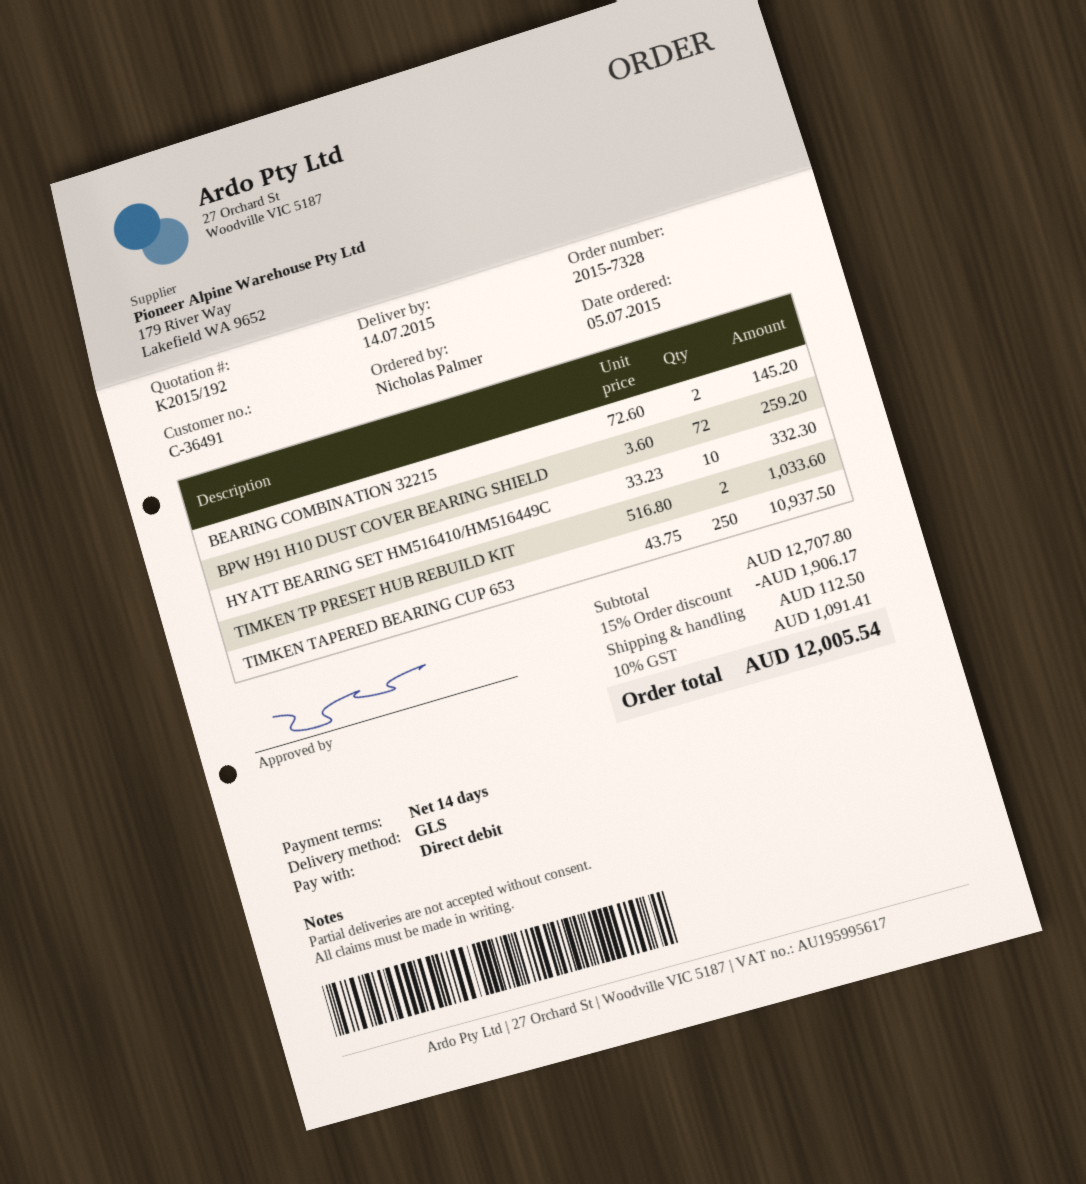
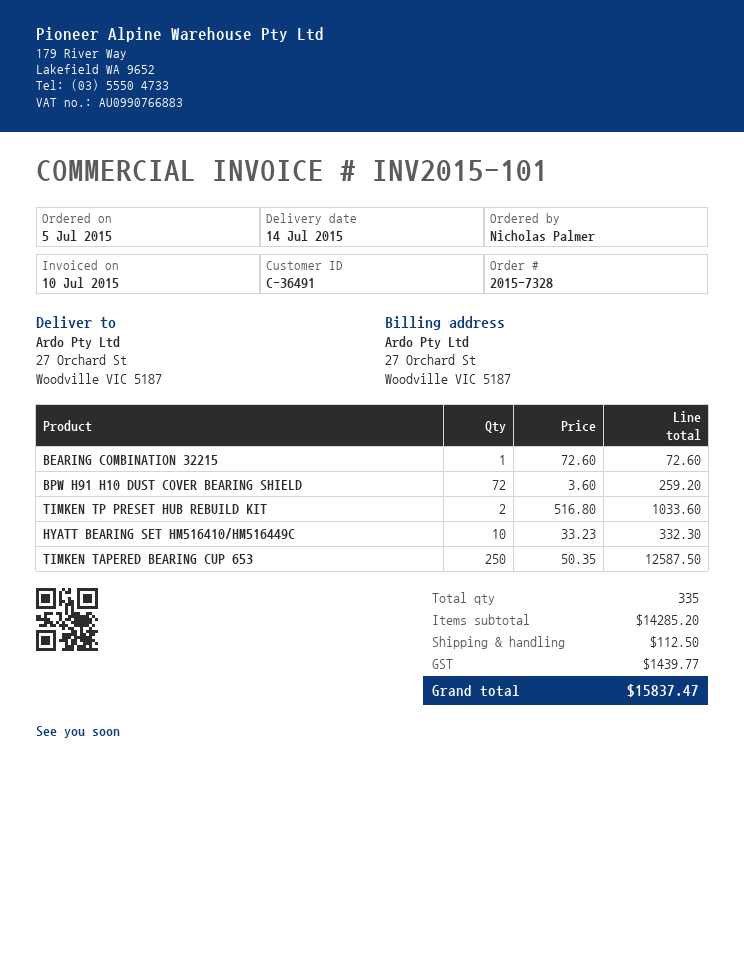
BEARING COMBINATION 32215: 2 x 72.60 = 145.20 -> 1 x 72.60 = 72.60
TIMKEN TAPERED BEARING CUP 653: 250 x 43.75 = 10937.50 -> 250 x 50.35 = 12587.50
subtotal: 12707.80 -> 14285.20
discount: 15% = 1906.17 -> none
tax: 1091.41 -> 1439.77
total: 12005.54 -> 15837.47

→ **How to complete this task**
From the line containing "TIMKEN TAPERED BEARING" to the final line of the data above, transcribe every line exactly and nothing more.

→ **Exercise response**
TIMKEN TAPERED BEARING CUP 653: 250 x 43.75 = 10937.50 -> 250 x 50.35 = 12587.50
subtotal: 12707.80 -> 14285.20
discount: 15% = 1906.17 -> none
tax: 1091.41 -> 1439.77
total: 12005.54 -> 15837.47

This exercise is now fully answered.